Похищение - Валерий Генкин
Шрифт:
Интервал:
Закладка:
Тем более Лааксо, он же Шибанов, он же Спирос Луис, в этой должности вроде бы временно. Раньше, видимо, был хроноскопистом или ксеноэтнографом, а теперь вот хочет идти в палеоботаники. Так что будем считать это дело улаженным.
Вторая заноза связана с велосипедом. Напрашивается крохотное велоотступление. Удивительное создание – велосипед. Сродни самолету. С похожими судьбами по сю пору, но с различными – в будущем. Они начинали в одно время – воздушный змей с мотором и разноколесный уродец. Понемногу оба менялись, но вполне еще ладили в послевоенные дачные дни. Везешь кого-нибудь на раме, виляя рулем. Сверху гул. Ты спускаешь одну ногу на землю.
Кто-нибудь похожий на белобрысую тонконогую Марью Лааксо слезает и стоит рядом. И мы смотрим в небо, следя за далеким трескучим насекомым. Оно летит неторопливо – из-за великости расстояния – и долго показывает серое брюшко. Это позже самолеты превратятся в холодные ревущие стрелы, уже ненаблюдаемые с велосипедного седла. А потом вымрут – пропавшее звено между воздушным змеем и ракетой. Змей останется примерять маски – то дельтаплана, то птеролета. Ракеты разрежут на железные бочки и будут держать в них солидол и капусту. А велосипед, сменив нудный бег и жеманную аэробику, спасет человечество от мышечной вялости. На нем будут ездить по-прежнему, и не только почтальоны.
Видишь, Андрис уже остановился, Марья соскочила с рамы, и они, запрокинув головы, что-то напряженно ищут в опустевшем высоком небе. Впрочем, это было вчера утром. Сейчас сумерки. Лааксо садится в лодку, оснащенный для вечерней рыбалки. Марья отправляется гулять с рыжим английским кокером по кличке Никси.

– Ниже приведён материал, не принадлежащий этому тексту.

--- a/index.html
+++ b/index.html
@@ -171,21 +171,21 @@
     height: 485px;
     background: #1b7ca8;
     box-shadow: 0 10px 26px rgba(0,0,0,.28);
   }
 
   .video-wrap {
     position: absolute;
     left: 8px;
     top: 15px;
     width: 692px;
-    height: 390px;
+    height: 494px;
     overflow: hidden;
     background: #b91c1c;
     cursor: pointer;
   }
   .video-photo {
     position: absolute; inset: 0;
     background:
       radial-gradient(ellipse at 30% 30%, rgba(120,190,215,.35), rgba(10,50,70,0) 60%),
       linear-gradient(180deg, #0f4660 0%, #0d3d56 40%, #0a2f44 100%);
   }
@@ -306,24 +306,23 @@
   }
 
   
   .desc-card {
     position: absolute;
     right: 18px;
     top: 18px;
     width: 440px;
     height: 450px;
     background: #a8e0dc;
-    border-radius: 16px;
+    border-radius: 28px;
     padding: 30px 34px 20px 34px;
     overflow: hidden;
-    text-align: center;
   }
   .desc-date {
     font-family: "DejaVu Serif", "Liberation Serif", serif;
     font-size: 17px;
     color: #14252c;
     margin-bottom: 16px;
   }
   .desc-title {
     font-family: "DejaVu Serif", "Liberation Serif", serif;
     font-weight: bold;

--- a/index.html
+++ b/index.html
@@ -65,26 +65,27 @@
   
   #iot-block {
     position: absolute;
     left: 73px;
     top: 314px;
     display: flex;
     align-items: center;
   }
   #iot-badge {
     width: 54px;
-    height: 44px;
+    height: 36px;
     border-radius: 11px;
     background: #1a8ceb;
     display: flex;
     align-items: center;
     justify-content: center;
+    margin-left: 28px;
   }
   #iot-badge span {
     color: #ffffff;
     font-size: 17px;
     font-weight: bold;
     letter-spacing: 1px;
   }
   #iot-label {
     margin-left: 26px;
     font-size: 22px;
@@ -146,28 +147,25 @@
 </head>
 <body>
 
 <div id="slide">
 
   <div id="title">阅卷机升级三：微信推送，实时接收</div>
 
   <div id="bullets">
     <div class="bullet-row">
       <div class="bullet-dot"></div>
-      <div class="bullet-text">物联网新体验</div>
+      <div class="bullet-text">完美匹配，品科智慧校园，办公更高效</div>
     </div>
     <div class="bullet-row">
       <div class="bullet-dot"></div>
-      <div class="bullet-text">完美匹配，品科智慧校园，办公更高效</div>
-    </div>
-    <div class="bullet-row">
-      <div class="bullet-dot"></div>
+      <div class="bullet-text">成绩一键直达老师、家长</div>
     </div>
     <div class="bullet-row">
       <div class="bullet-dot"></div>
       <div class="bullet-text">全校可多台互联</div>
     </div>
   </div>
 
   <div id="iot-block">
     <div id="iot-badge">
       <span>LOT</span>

А Велько и Андрис открывают тяжелый бурый переплет с позеленевшими завитушками. Так начинается
глава вторая
Нет, решительно не могу приступить к дальнейшему повествованию, не открыв тебе прежде озабоченности, одолевшей меня при мысли о том, каково нашим героям-вегетарианцам читать эти мясоедные ужасы. У них, поди, в связи со всеобщим благоденствием и по рекомендации нашего прославленного кукольника нежные души с детства защищены от всего страшного. А что есть страшнее смерти, смерти насильственной? Я думаю, в тамошних изданиях волку не вспарывают брюхо, а если и совершают такую операцию для извлечения бабушки и внучки, то непременно под наркозом с последующим зашиванием и залечиванием. Со школьниками немало хлопот. Их ведь нужно питать классиками, иначе прервется культурный процесс. Ну, скажем, с Тургеневым все в порядке. Выкинуть абзац, где он сообщает, как весело было ему смотреть на подстреленных кургузых уток, тяжко шлепавшихся об воду,- и практически все. Но сколько возни с Гоголем! Куда девать запорожцев, молодцевато побросавших в Днепр все еврейское население Сечи? Евреи утонули, смешно дрыгая ногами, а веселые хлопцы отправились гулять по Польше, жечь алтари с прильнувшими к ним светлолицыми плмеиками, поднимать на копья младенцев.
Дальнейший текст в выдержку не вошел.